Ces aventuriers n’étaient que de passage et ce ne fut qu’en l’an 1691 que François Leguat et quelques compagnons s’y établirent pendant deux ans avant de regagner l’île Maurice. François Leguat decouvrit un nombre si impressionnant de tortues géantes sur l'île qu'il dit qu'il était possible de faire 100 pas sur leur dos sans toucher une seule fois le sol.
Le siècle suivant l’installation des premiers occupants fut marqué par la colonisation de l’île Maurice (île de France) et l’île de la Réunion (île Bourbon) par la Compagnie française des Indes orientales. L’île Rodrigues fut administrée depuis l’île de France. Une poignée de colons français, d’Indiens ainsi que d’esclaves africains et malgaches s’y installèrent.
En 1809, lors des guerres napoléoniennes, la flotte britannique y débarqua ses soldats en vue de la prise d’assaut de l’île Maurice. La conquête de cette dernière par les Britanniques entraîna Rodrigues sous leur administration.
Lors du référendum sur l'indépendance, à plus de 97 % les Rodriguais ont refusé l'indépendance. Mais ils ont été mis en minorité par le vote de l'île Maurice et l'indépendance de La République de l'île Maurice a été déclarée le 12 mars 1968 sans scission territoriale de l'archipel.
10 district depuis l’indépendance de Maurice en 1968, Rodrigues ne connut pas le même développement que l’île principale. En 2002, les Rodriguais votèrent afin d'élire leurs représentants à l’Assemblée régionale de Rodrigues, et l’île accéda à une certaine autonomie tout en faisant partie de la République.

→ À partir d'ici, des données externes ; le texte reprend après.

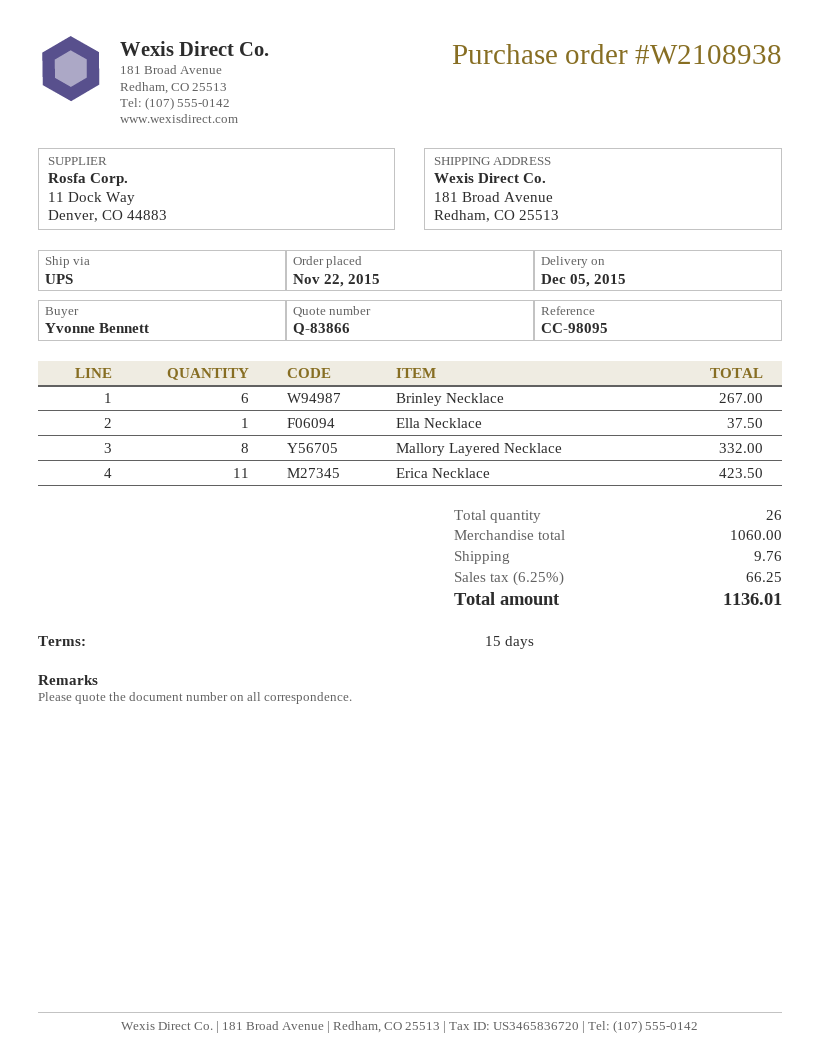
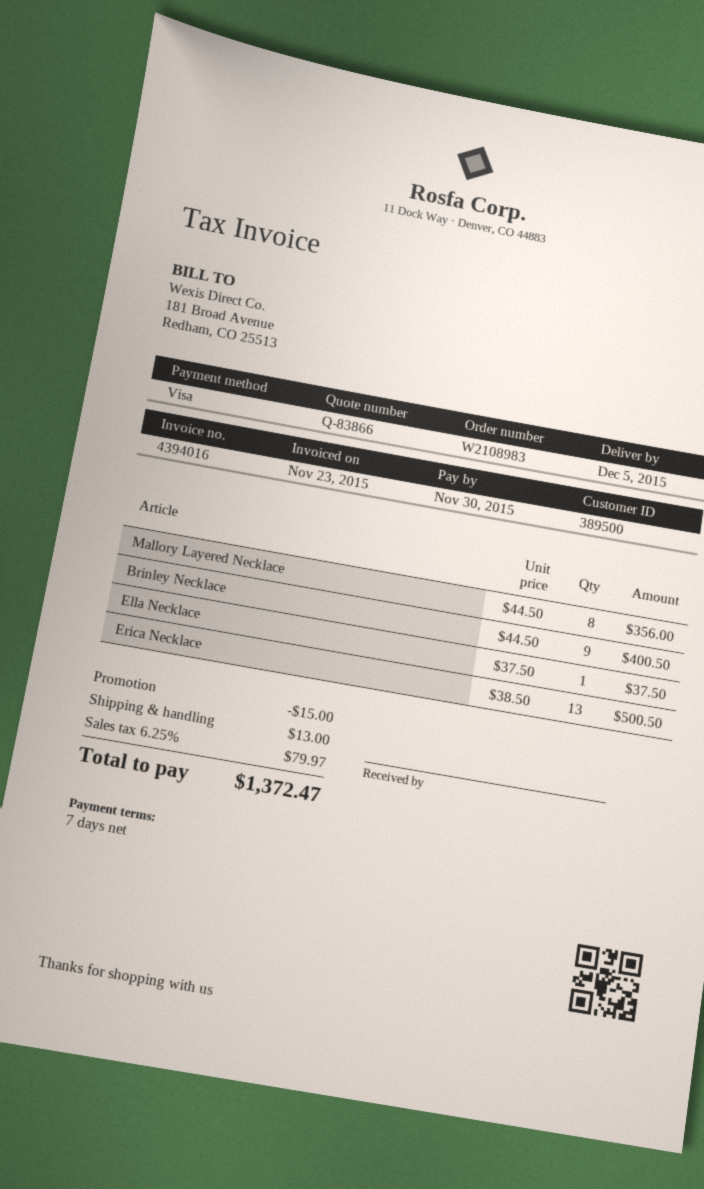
order number: W2108938 -> W2108983
payment terms: 15 days -> 7 days
Brinley Necklace: 6 for 267.00 -> 9 for 400.50
Mallory Layered Necklace: 8 for 332.00 -> 8 for 356.00
Erica Necklace: 11 for 423.50 -> 13 for 500.50
discount: none -> 15.00
shipping: 9.76 -> 13.00
tax: 6.25% = 66.25 -> 6.25% = 79.97
total: 1136.01 -> 1372.47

L’année 2002 restera mémorable pour les habitants car elle vit la création du Vicariat apostolique de Rodrigues, avec comme premier évêque monseigneur Alain Harel ordonné le 8 décembre 2002. Auparavant, l’unique piste d’atterrissage de l'aéroport de Plaine Corail fut allongée pour accueillir un avion de plus grande capacité pouvant desservir les îles Maurice et Réunion. Ce développement a permis à l’industrie touristique de prendre son essor. Toujours en 2002, le Mauritius Trochetia jeta l’ancre pour la première fois à la rade de Port Mathurin. Ce navire vint suppléer l’autre navire ravitaillant Rodrigues, le Mauritius Pride.